User interface change data:
★ ★ ★ ★

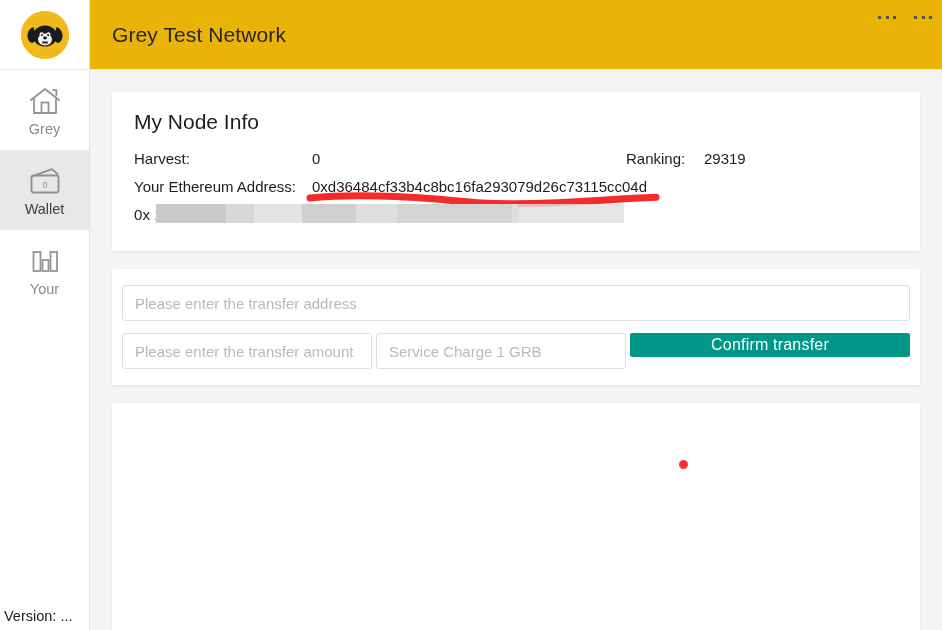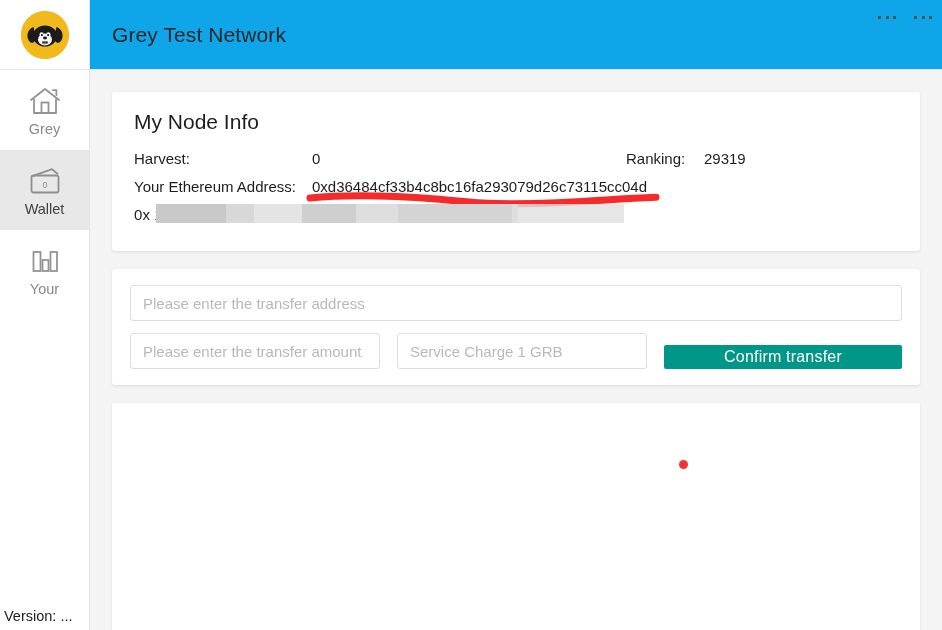--- a/index.html
+++ b/index.html
@@ -95,7 +95,7 @@
     display: flex;
     align-items: center;
     position: relative;
-    background: #0ea5e9;
+    background: #eab308;
     border-bottom: 1px solid #e4e4e4;
   }
   .app-title {

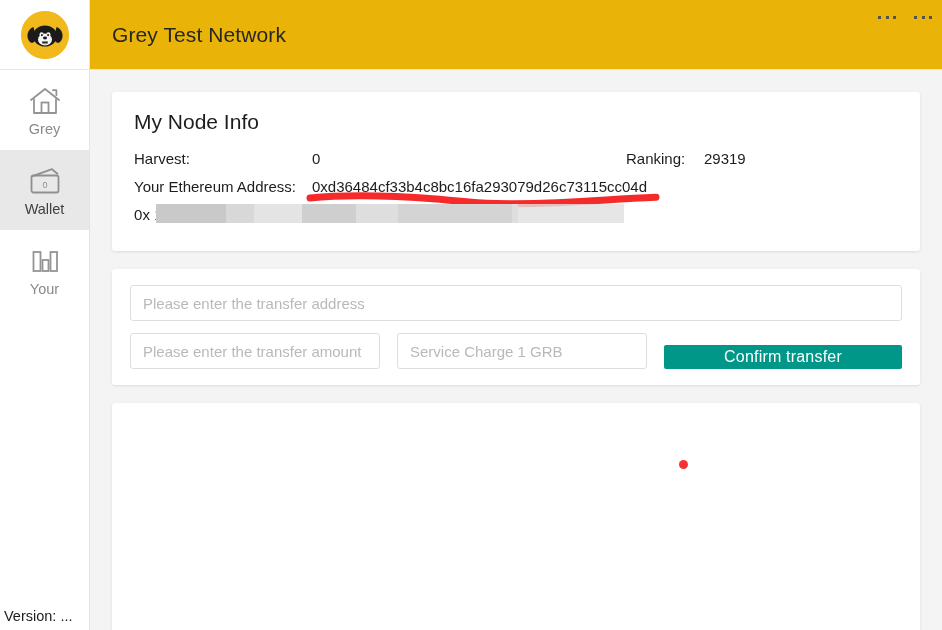--- a/index.html
+++ b/index.html
@@ -187,7 +187,7 @@
   }
 
   
-  .card-transfer { padding: 16px 18px; }
+  .card-transfer { padding: 16px 10px; }
   .field {
     height: 36px;
     border: 1px solid #dedede;

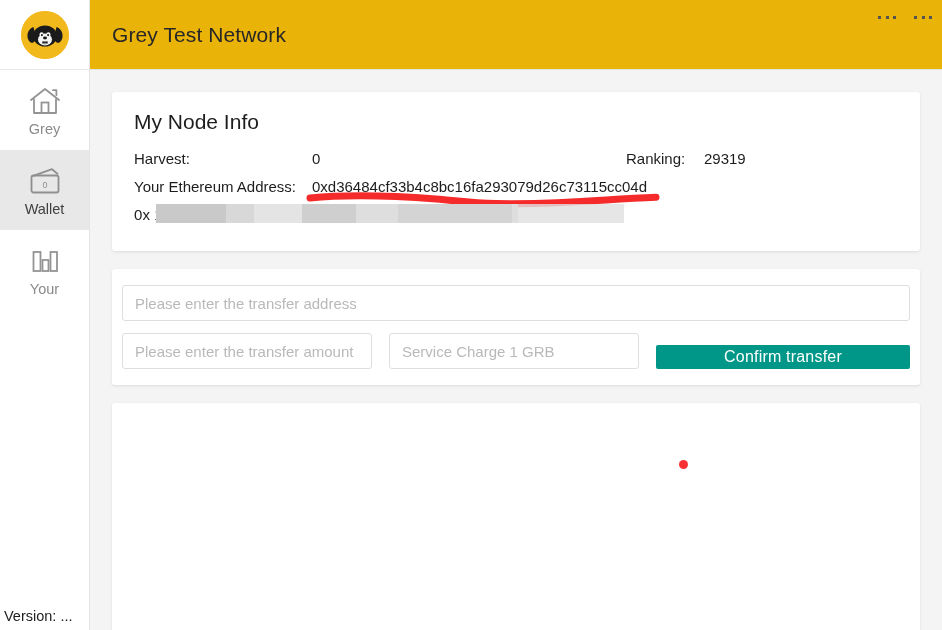--- a/index.html
+++ b/index.html
@@ -202,7 +202,7 @@
   }
   .field::placeholder { color: #b9b9b9; }
   .row-1 { margin-bottom: 12px; }
-  .row-2 { display: flex; gap: 17px; align-items: flex-end; }
+  .row-2 { display: flex; gap: 4px; align-items: flex-start; }
   .row-2 .half { flex: 0 0 250px; }
   .row-2 .half2 { flex: 0 0 250px; }
   .btn-confirm {

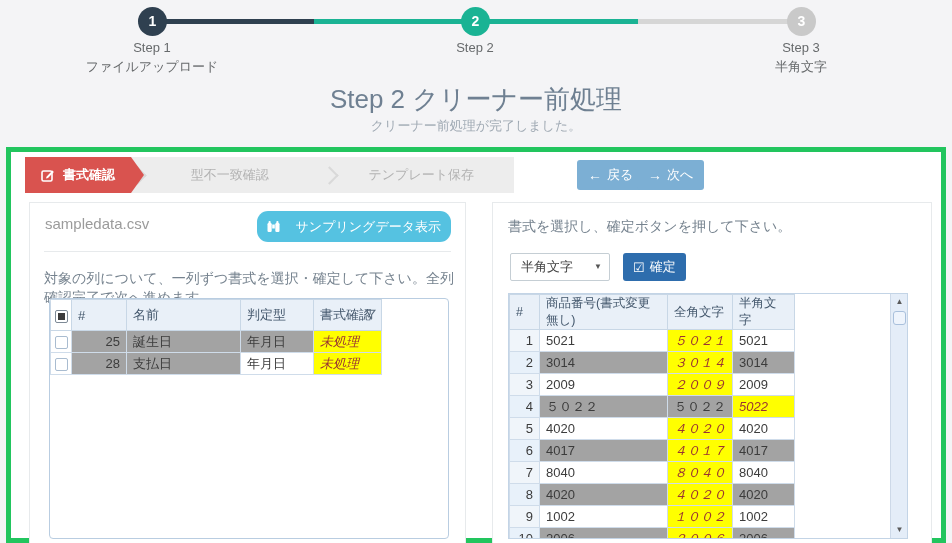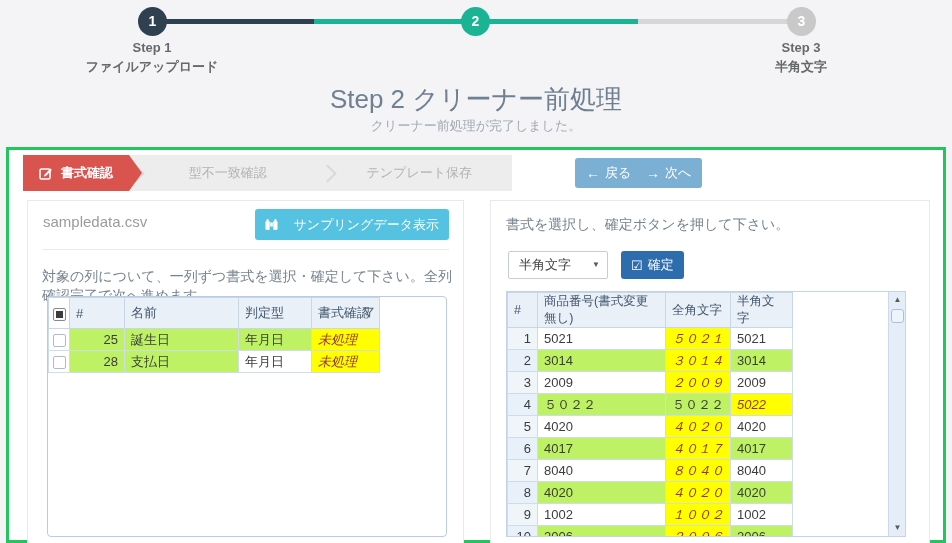--- a/index.html
+++ b/index.html
@@ -19,7 +19,7 @@
   .sc-2 { left:461px; background:#1ab394; }
   .sc-3 { left:787px; background:#c9c9c9; }
   .step-label { position:absolute; top:39px; width:220px; text-align:center;
-    font-size:13px; color:#676a6c; line-height:1.45;font-weight:bold; }
+    font-size:13px; color:#676a6c; line-height:1.45; }
   .sl-1 { left:42px; } .sl-2 { left:365px; } .sl-3 { left:691px; }
 
   

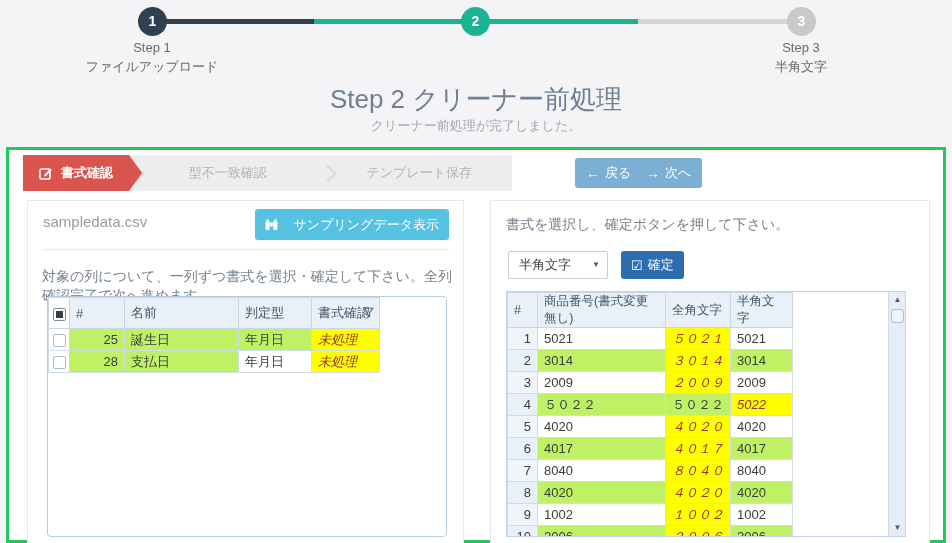--- a/index.html
+++ b/index.html
@@ -140,6 +140,7 @@
       <div>ファイルアップロード</div>
     </div>
     <div class="step-label sl-2">
+      <div>Step 2</div>
     </div>
     <div class="step-label sl-3">
       <div>Step 3</div>

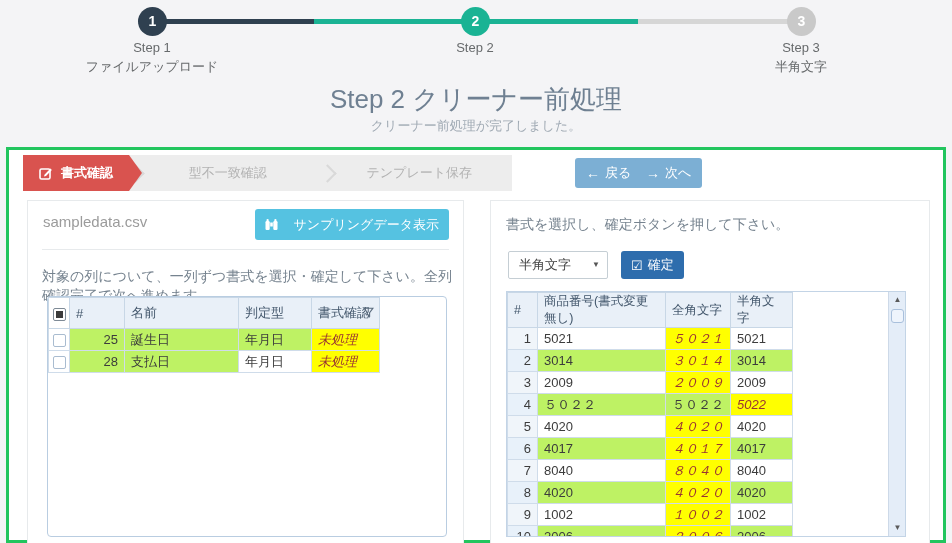--- a/index.html
+++ b/index.html
@@ -30,7 +30,7 @@
 
   
   .container { position:absolute; top:147px; left:6px; width:940px; height:396px;
-    background:#fff; border:3px solid #22c55e;padding-left:44px; }
+    background:#fff; border:5px solid #22c55e;padding-left:44px; }
 
   
   .tabbar { position:absolute; top:5px; left:14px; width:489px; height:36px;

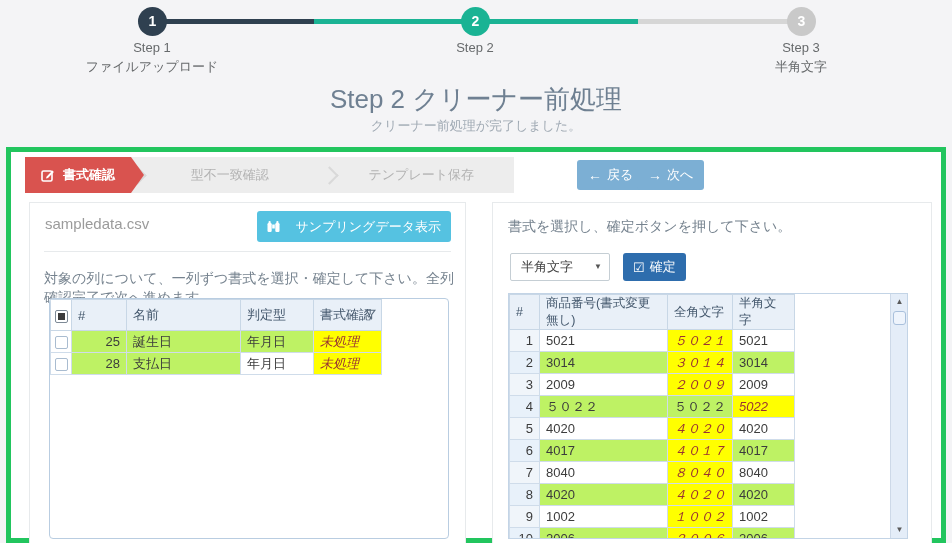--- a/index.html
+++ b/index.html
@@ -61,7 +61,7 @@
   
   .filename { position:absolute; top:12px; left:15px; font-size:15px; color:#9b9b9b; }
   .btn-sampling { position:absolute; top:8px; right:14px; height:31px; background:#55c2e1;
-    color:#fff; border:none; border-radius:3px; font-size:13px; font-family:inherit;
+    color:#fff; border:none; border-radius:11px; font-size:13px; font-family:inherit;
     display:flex; align-items:center; gap:16px; padding:0 10px; cursor:pointer; }
   .divider { position:absolute; top:48px; left:14px; right:14px; border-top:1px solid #e7eaec; }
   .instruction { position:absolute; top:55px; left:14px; width:410px;

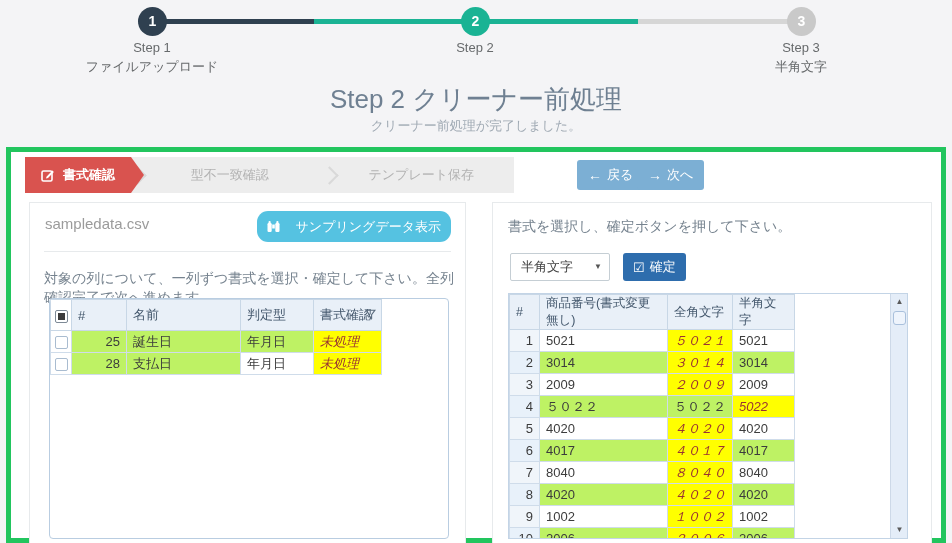--- a/index.html
+++ b/index.html
@@ -84,7 +84,7 @@
   .t-right th { height:23px; font-size:12.5px; } .t-right td { height:22px; }
   .num { text-align:right; }
   .row-selected td { background:#c9cfd6; }
-  .row-alt td { background:#bef264; }
+  .row-alt td { background:#a3a3a3; }
   .cell-white { background:#fff !important; }
   .cell-yellow { background:#ffff00 !important; color:#993333;font-style:italic; }
   .numcell { background:#f0f5fa; }

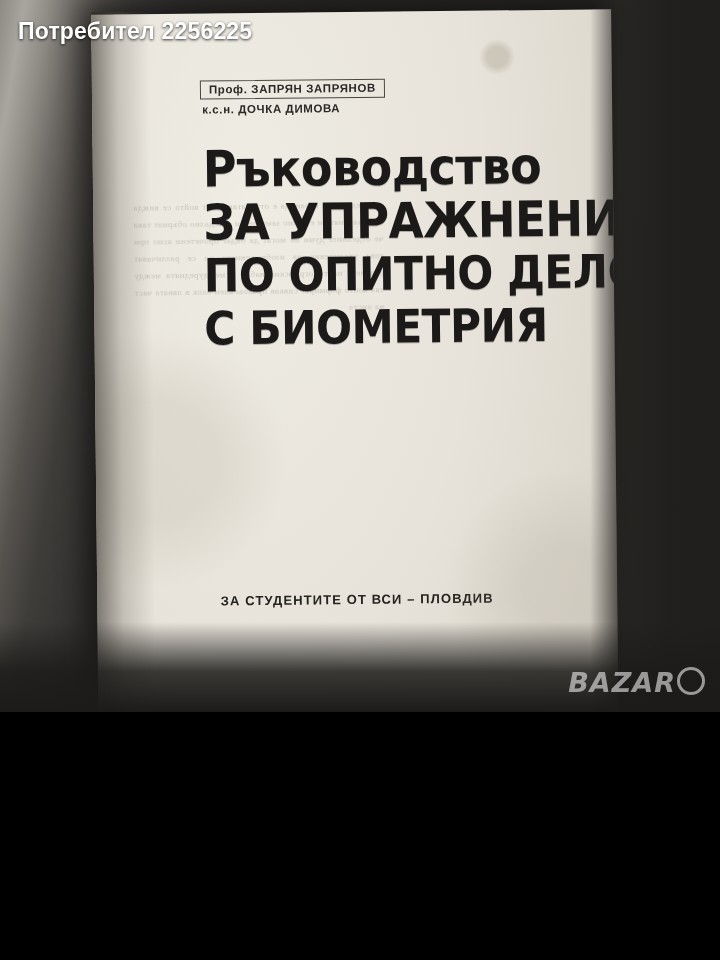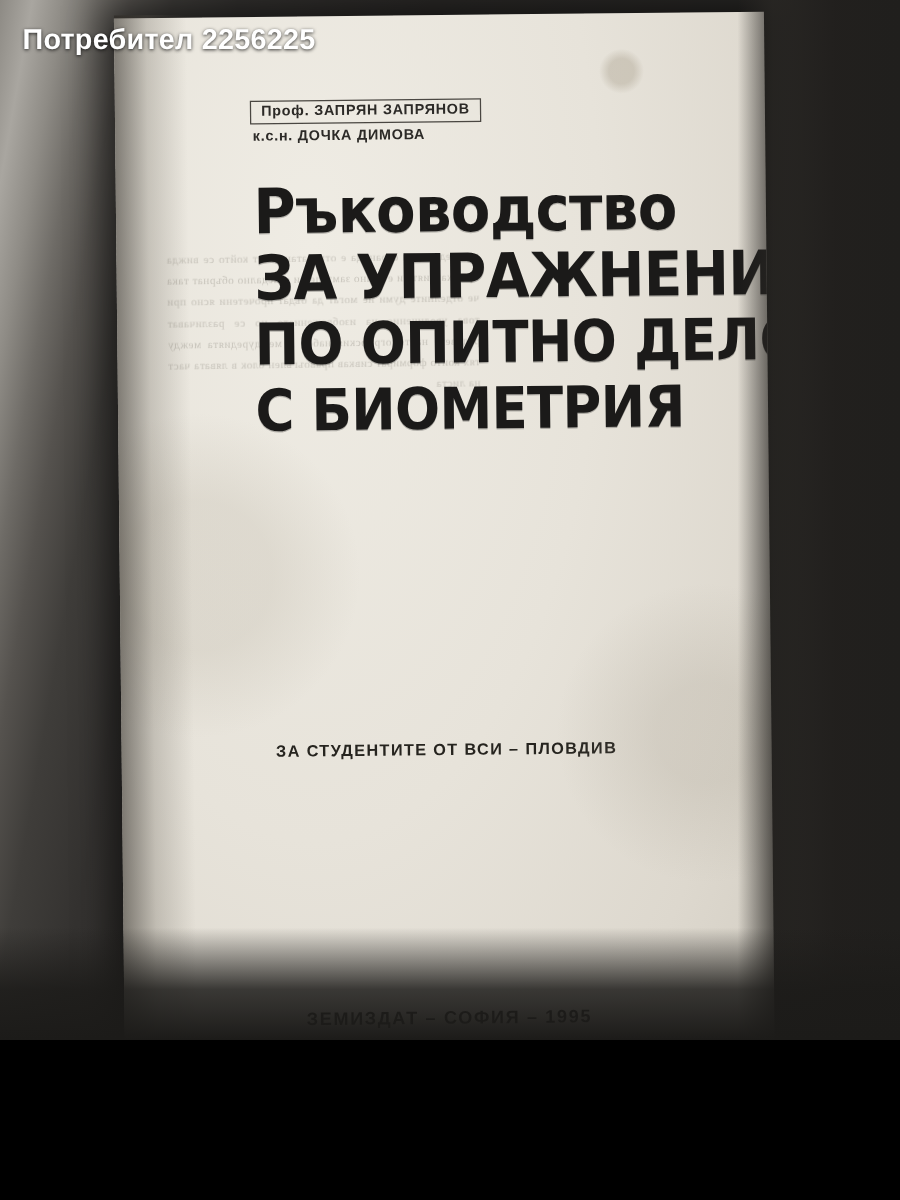--- a/index.html
+++ b/index.html
@@ -17,7 +17,7 @@
   #page {
     position: relative;
     width: 720px;
-    height: 832px;
+    height: 712px;
     background: #b9b5ae;
     overflow: hidden;
   }

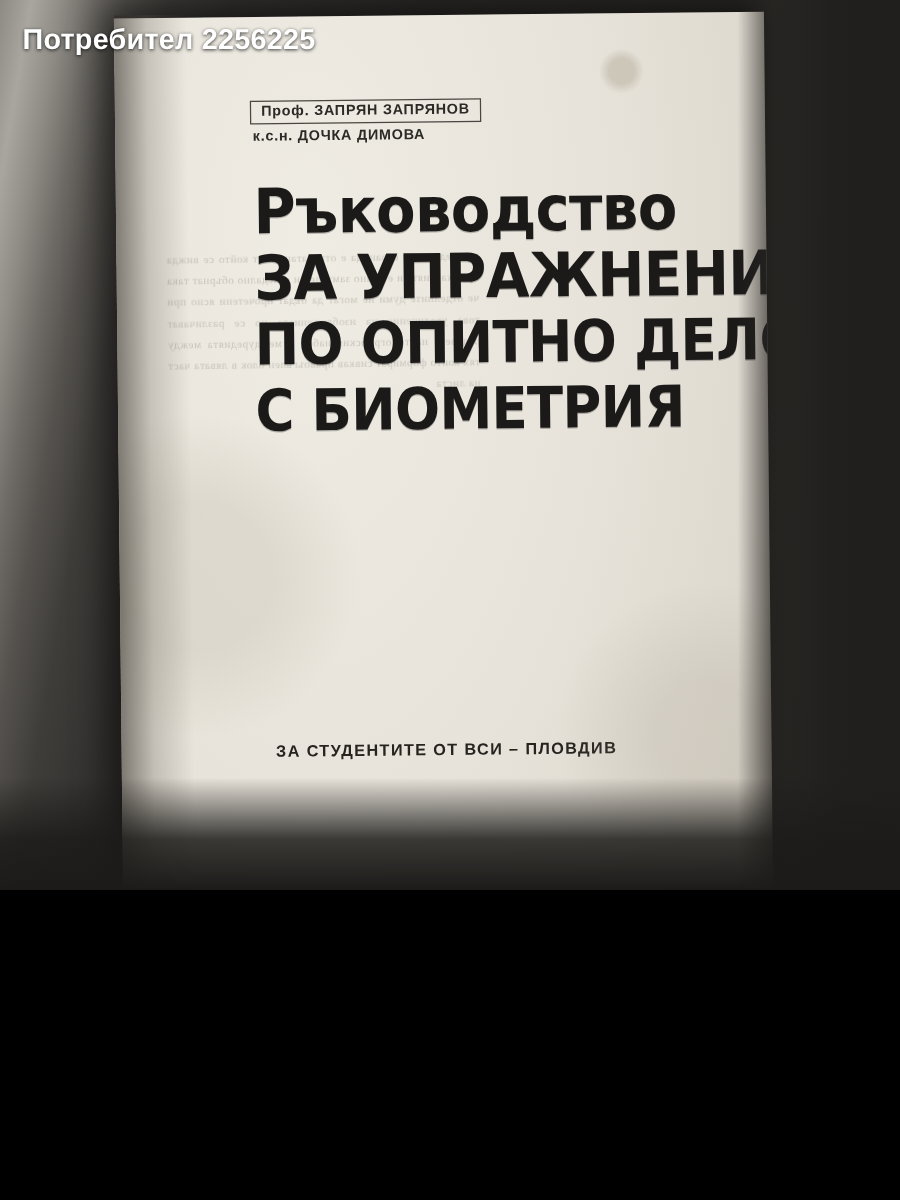--- a/index.html
+++ b/index.html
@@ -276,6 +276,9 @@
 
   <div class="username">Потребител 2256225</div>
 
+  <div class="watermark">
+    <span>BAZAR</span><span class="dot"></span>
+  </div>
 
 </div>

★ ★ ★ ★

**What the task requires**. Exclude the images, then output the data above word for word.

**Answer for the task**.
--- a/index.html
+++ b/index.html
@@ -95,7 +95,7 @@
     display: flex;
     align-items: center;
     position: relative;
-    background: #0ea5e9;
+    background: #eab308;
     border-bottom: 1px solid #e4e4e4;
   }
   .app-title {

--- a/index.html
+++ b/index.html
@@ -187,7 +187,7 @@
   }
 
   
-  .card-transfer { padding: 16px 18px; }
+  .card-transfer { padding: 16px 10px; }
   .field {
     height: 36px;
     border: 1px solid #dedede;

--- a/index.html
+++ b/index.html
@@ -202,7 +202,7 @@
   }
   .field::placeholder { color: #b9b9b9; }
   .row-1 { margin-bottom: 12px; }
-  .row-2 { display: flex; gap: 17px; align-items: flex-end; }
+  .row-2 { display: flex; gap: 4px; align-items: flex-start; }
   .row-2 .half { flex: 0 0 250px; }
   .row-2 .half2 { flex: 0 0 250px; }
   .btn-confirm {

--- a/index.html
+++ b/index.html
@@ -19,7 +19,7 @@
   .sc-2 { left:461px; background:#1ab394; }
   .sc-3 { left:787px; background:#c9c9c9; }
   .step-label { position:absolute; top:39px; width:220px; text-align:center;
-    font-size:13px; color:#676a6c; line-height:1.45;font-weight:bold; }
+    font-size:13px; color:#676a6c; line-height:1.45; }
   .sl-1 { left:42px; } .sl-2 { left:365px; } .sl-3 { left:691px; }
 
   

--- a/index.html
+++ b/index.html
@@ -140,6 +140,7 @@
       <div>ファイルアップロード</div>
     </div>
     <div class="step-label sl-2">
+      <div>Step 2</div>
     </div>
     <div class="step-label sl-3">
       <div>Step 3</div>

--- a/index.html
+++ b/index.html
@@ -30,7 +30,7 @@
 
   
   .container { position:absolute; top:147px; left:6px; width:940px; height:396px;
-    background:#fff; border:3px solid #22c55e;padding-left:44px; }
+    background:#fff; border:5px solid #22c55e;padding-left:44px; }
 
   
   .tabbar { position:absolute; top:5px; left:14px; width:489px; height:36px;

--- a/index.html
+++ b/index.html
@@ -61,7 +61,7 @@
   
   .filename { position:absolute; top:12px; left:15px; font-size:15px; color:#9b9b9b; }
   .btn-sampling { position:absolute; top:8px; right:14px; height:31px; background:#55c2e1;
-    color:#fff; border:none; border-radius:3px; font-size:13px; font-family:inherit;
+    color:#fff; border:none; border-radius:11px; font-size:13px; font-family:inherit;
     display:flex; align-items:center; gap:16px; padding:0 10px; cursor:pointer; }
   .divider { position:absolute; top:48px; left:14px; right:14px; border-top:1px solid #e7eaec; }
   .instruction { position:absolute; top:55px; left:14px; width:410px;

--- a/index.html
+++ b/index.html
@@ -84,7 +84,7 @@
   .t-right th { height:23px; font-size:12.5px; } .t-right td { height:22px; }
   .num { text-align:right; }
   .row-selected td { background:#c9cfd6; }
-  .row-alt td { background:#bef264; }
+  .row-alt td { background:#a3a3a3; }
   .cell-white { background:#fff !important; }
   .cell-yellow { background:#ffff00 !important; color:#993333;font-style:italic; }
   .numcell { background:#f0f5fa; }

--- a/index.html
+++ b/index.html
@@ -17,7 +17,7 @@
   #page {
     position: relative;
     width: 720px;
-    height: 832px;
+    height: 712px;
     background: #b9b5ae;
     overflow: hidden;
   }

--- a/index.html
+++ b/index.html
@@ -276,6 +276,9 @@
 
   <div class="username">Потребител 2256225</div>
 
+  <div class="watermark">
+    <span>BAZAR</span><span class="dot"></span>
+  </div>
 
 </div>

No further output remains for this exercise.